◆ Task description ◆
All the data should be repeated exactly. Any image in it is left out.

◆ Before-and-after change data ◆
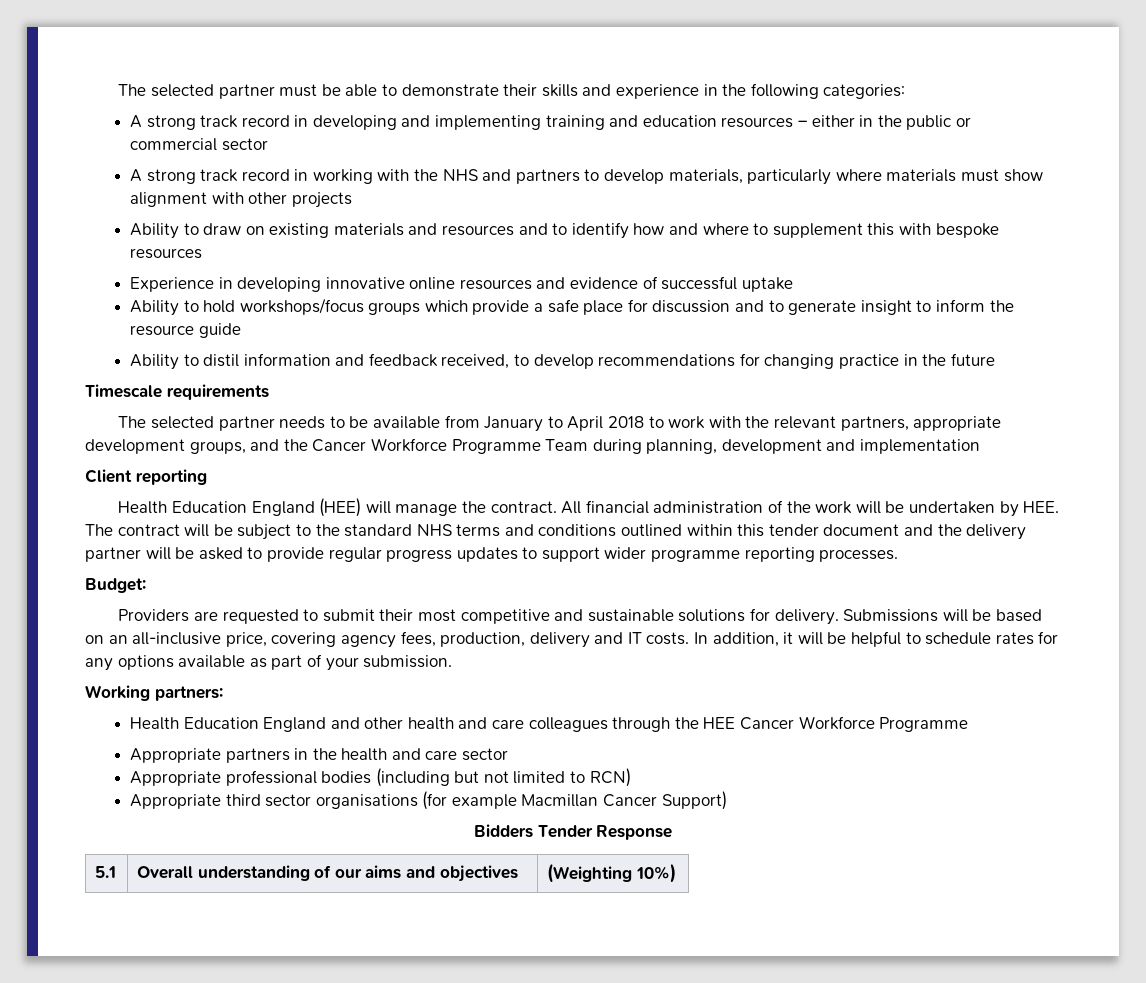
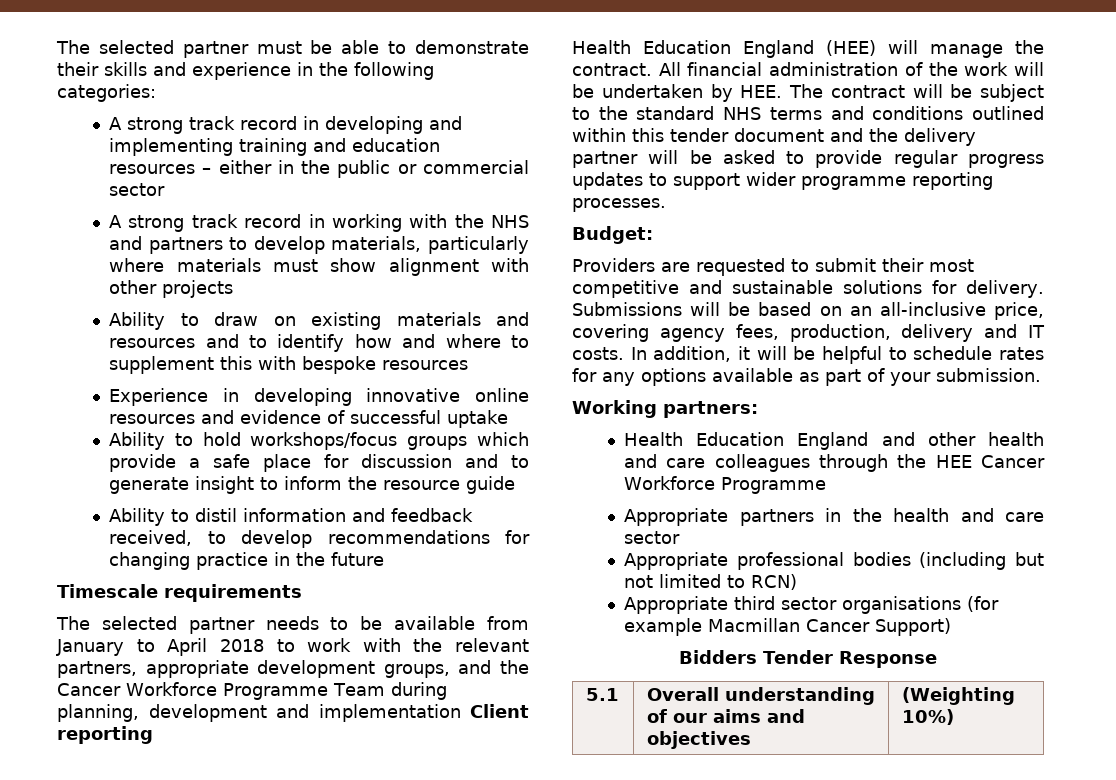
- The selected partner needs to be available from January to April 2018 to work with the relevant partners, appropriate development groups, and the Cancer Workforce Programme Team during planning, development and implementation
- Client reporting
+ The selected partner needs to be available from January to April 2018 to work with the relevant partners, appropriate development groups, and the Cancer Workforce Programme Team during planning, development and implementation Client reporting

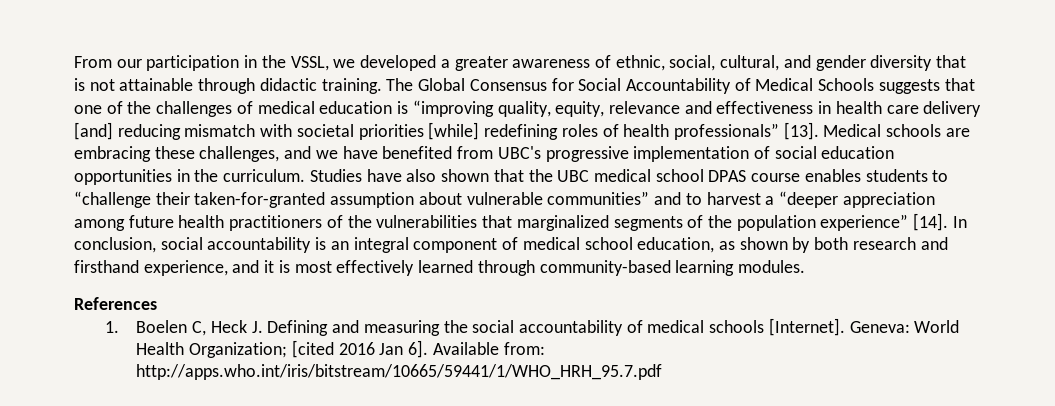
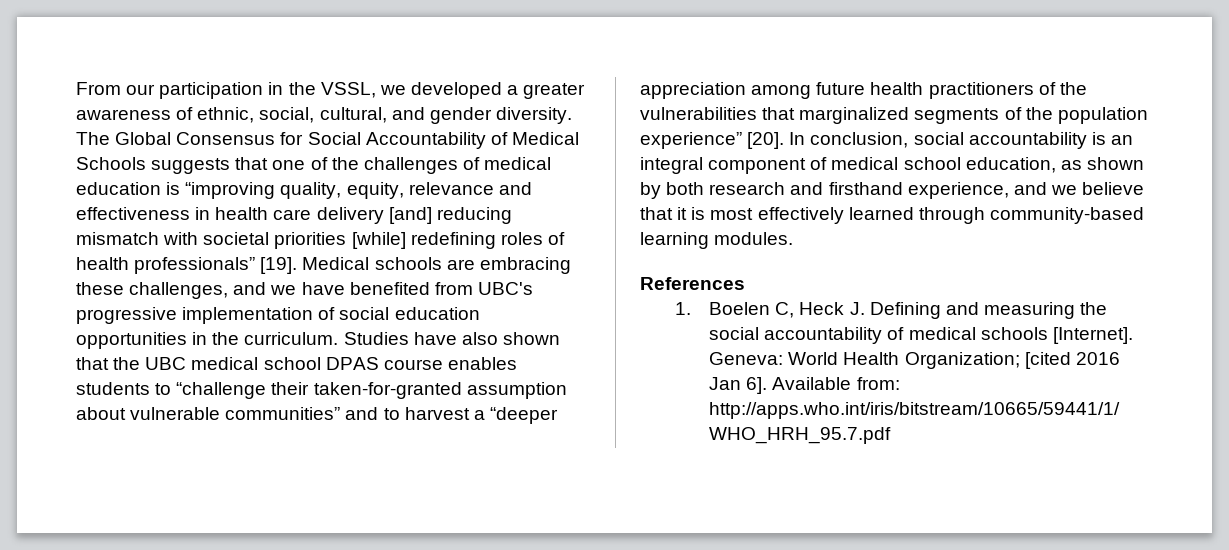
- From our participation in the VSSL, we developed a greater awareness of ethnic, social, cultural, and gender diversity that is not attainable through didactic training.
+ From our participation in the VSSL, we developed a greater awareness of ethnic, social, cultural, and gender diversity.
- The Global Consensus for Social Accountability of Medical Schools suggests that one of the challenges of medical education is “improving quality, equity, relevance and effectiveness in health care delivery [and] reducing mismatch with societal priorities [while] redefining roles of health professionals” [13].
+ The Global Consensus for Social Accountability of Medical Schools suggests that one of the challenges of medical education is “improving quality, equity, relevance and effectiveness in health care delivery [and] reducing mismatch with societal priorities [while] redefining roles of health professionals” [19].
- Studies have also shown that the UBC medical school DPAS course enables students to “challenge their taken-for-granted assumption about vulnerable communities” and to harvest a “deeper appreciation among future health practitioners of the vulnerabilities that marginalized segments of the population experience” [14].
+ Studies have also shown that the UBC medical school DPAS course enables students to “challenge their taken-for-granted assumption about vulnerable communities” and to harvest a “deeper appreciation among future health practitioners of the vulnerabilities that marginalized segments of the population experience” [20].
- In conclusion, social accountability is an integral component of medical school education, as shown by both research and firsthand experience, and it is most effectively learned through community-based learning modules.
+ In conclusion, social accountability is an integral component of medical school education, as shown by both research and firsthand experience, and we believe that it is most effectively learned through community-based learning modules.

◆ Result of this exercise ◆
- The selected partner needs to be available from January to April 2018 to work with the relevant partners, appropriate development groups, and the Cancer Workforce Programme Team during planning, development and implementation
- Client reporting
+ The selected partner needs to be available from January to April 2018 to work with the relevant partners, appropriate development groups, and the Cancer Workforce Programme Team during planning, development and implementation Client reporting

- From our participation in the VSSL, we developed a greater awareness of ethnic, social, cultural, and gender diversity that is not attainable through didactic training.
+ From our participation in the VSSL, we developed a greater awareness of ethnic, social, cultural, and gender diversity.
- The Global Consensus for Social Accountability of Medical Schools suggests that one of the challenges of medical education is “improving quality, equity, relevance and effectiveness in health care delivery [and] reducing mismatch with societal priorities [while] redefining roles of health professionals” [13].
+ The Global Consensus for Social Accountability of Medical Schools suggests that one of the challenges of medical education is “improving quality, equity, relevance and effectiveness in health care delivery [and] reducing mismatch with societal priorities [while] redefining roles of health professionals” [19].
- Studies have also shown that the UBC medical school DPAS course enables students to “challenge their taken-for-granted assumption about vulnerable communities” and to harvest a “deeper appreciation among future health practitioners of the vulnerabilities that marginalized segments of the population experience” [14].
+ Studies have also shown that the UBC medical school DPAS course enables students to “challenge their taken-for-granted assumption about vulnerable communities” and to harvest a “deeper appreciation among future health practitioners of the vulnerabilities that marginalized segments of the population experience” [20].
- In conclusion, social accountability is an integral component of medical school education, as shown by both research and firsthand experience, and it is most effectively learned through community-based learning modules.
+ In conclusion, social accountability is an integral component of medical school education, as shown by both research and firsthand experience, and we believe that it is most effectively learned through community-based learning modules.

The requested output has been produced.